You could see plenty from the inside but no one could see you. Weeds and driftwood and everything floating downstream under the dark archway of the bridge. Sailing away to Timbuctoo. Good luck now weeds, I said.

Then I stuck my nose out to see what was going on. Plink -- rain if you don't mind!

But I wasn't complaining. I liked rain. The hiss of the water and the earth so soft bright green plants would nearly sprout beside you. This is the life I said. I sat there staring at a waterdrop on the end of a leaf. It couldn't make up its mind whether it wanted to fall or not. It didn't matter -- I was in no hurry. Take your time drop, I said -- we've got all the time we want now.

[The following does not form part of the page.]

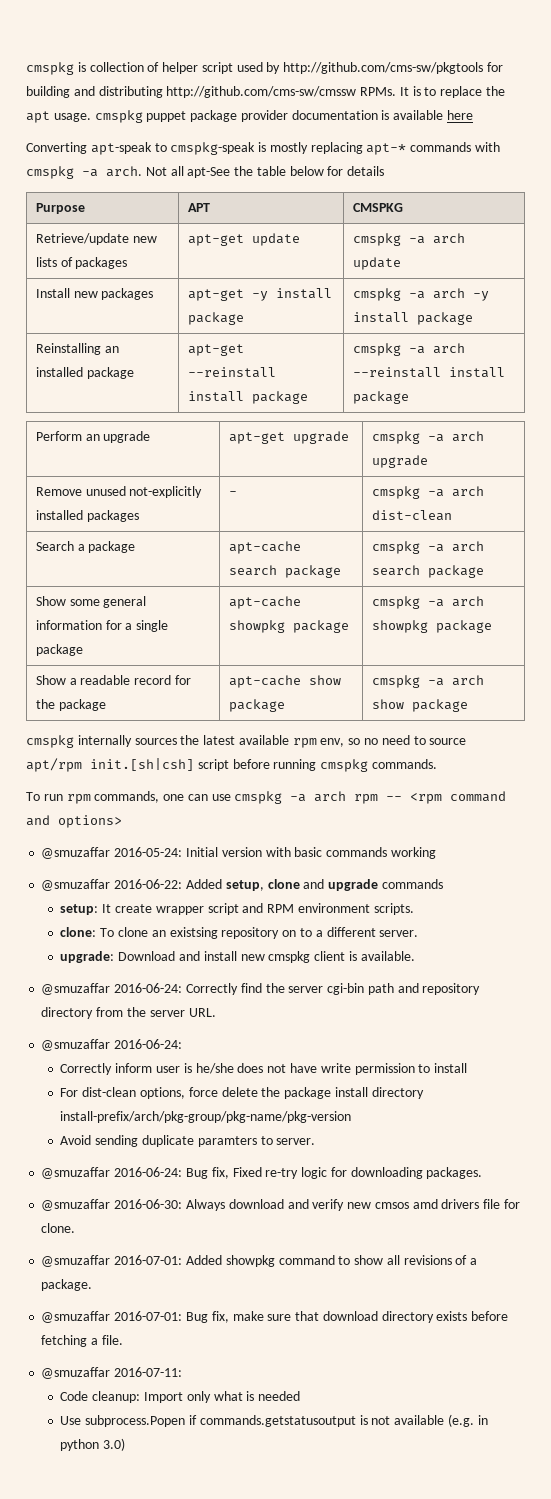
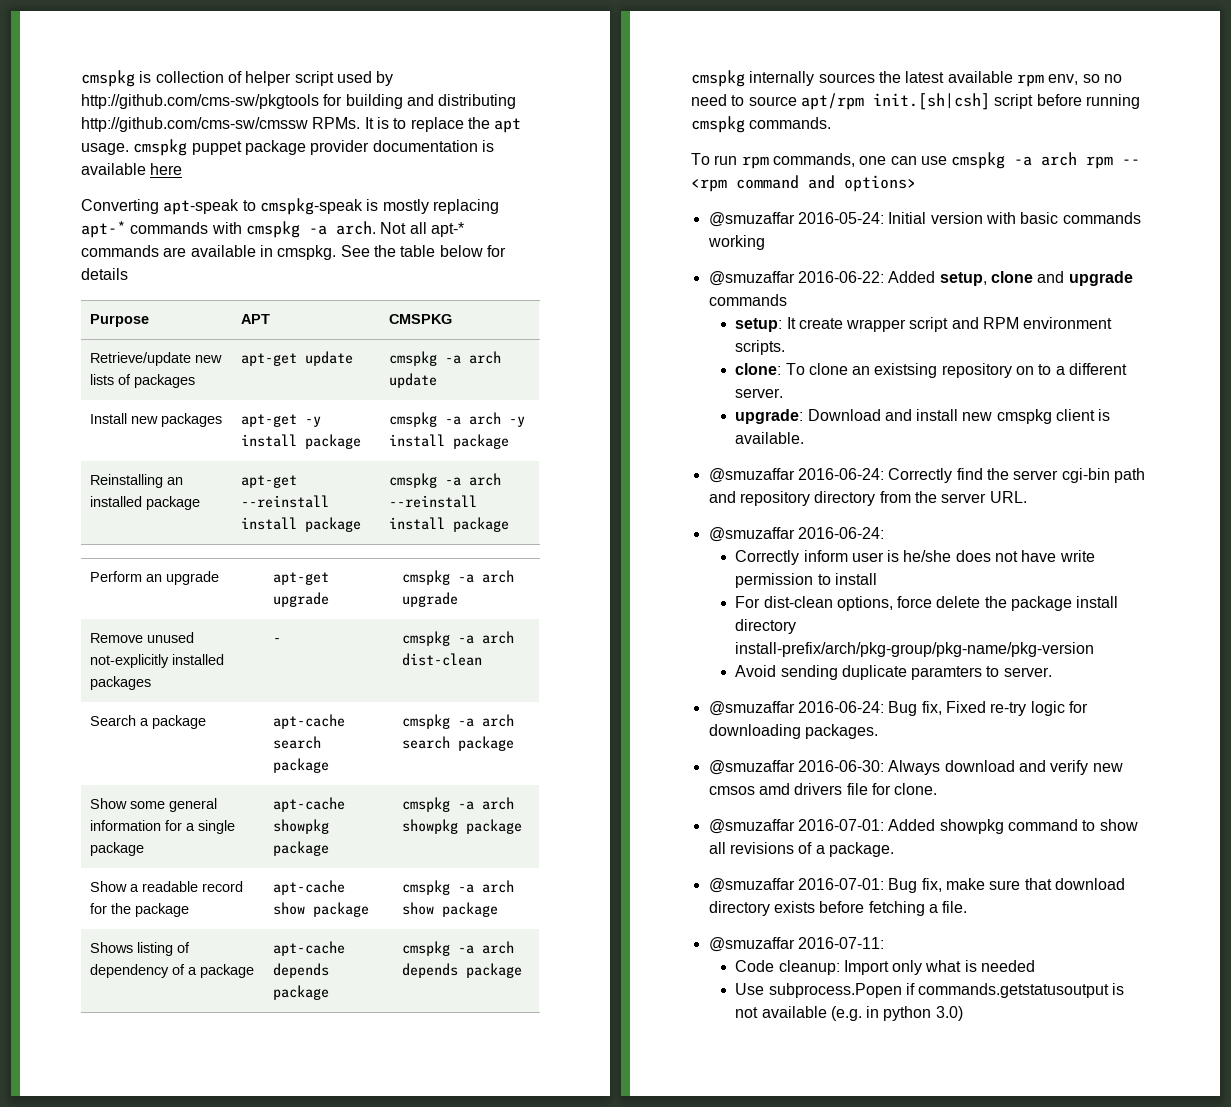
- Not all apt-See the table below for details
+ Not all apt-* commands are available in cmspkg. See the table below for details
+ Shows listing of dependency of a package | apt-cache depends package | cmspkg -a arch depends package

We've got all the time in the world.

I could hear a plane droning far away. One time we were standing in the lane behind the houses shading our eyes from the sun and Joe says: Did you see that plane Francie? I said I did. It was a tiny silver bird in the distance. What I want to know is, he said, how do they manage to get a man small enough to fit in it? I said I didn't know. I didn't know much about planes in them days.

I was thinking about Mrs Nugent standing there crying her eyes out. I said sure what's the use in crying now Nugent it was you caused all the trouble if you hadn't poked your nose in everything would have been all right. And it was true. Why would I want to harm her son Philip -- I liked him. The first day he came to the school Joe says to me did you see the new fellow? Philip Nugent is his name. O, I says, I'll have to see this. He had been to a private school and he wore this blazer with gold braid and a crest on the breast pocket. He had a navy blue cap with a badge and grey socks. What do you make of that says Joe. Woh boy, I said, Philip Nugent. This is Philip Nugent, said the master, he's come to join us Philip used to live in London but his parents are from the town and they have come back here to live. Now I want you to make him feel at home won't you? He was like Winker Watson out of the Dandy in this get-up of his only Winker was always up to devilment and Philip was the opposite. Every time you saw him he was investigating insects under rocks or explaining to some snottery-nosed young gawk about the boiling point of water. Me and Joe used to ask him all about this school. We said: What about these secret meetings and passwords? Tell us about the tuck shop -- come on Philip but I don't think he knew what we were talking about. The best thing about him was his collection of comics. I just can't get over it, said Joe, I never seen anything like it. He had them all neatly filed away in shirt boxes not a crease or a dog-ear in sight. They looked as if they had come straight out of the shop. There were comics there we had never seen before in our lives and we thought we knew plenty about comics. Mrs Nugent says: Make sure not to damage any of those now they cost money. We said: We won't! -- but afterwards Joe said to me: Francie we've got to have them. So you could say it was him started it and not me. We talked about it for a long time and we made our decision.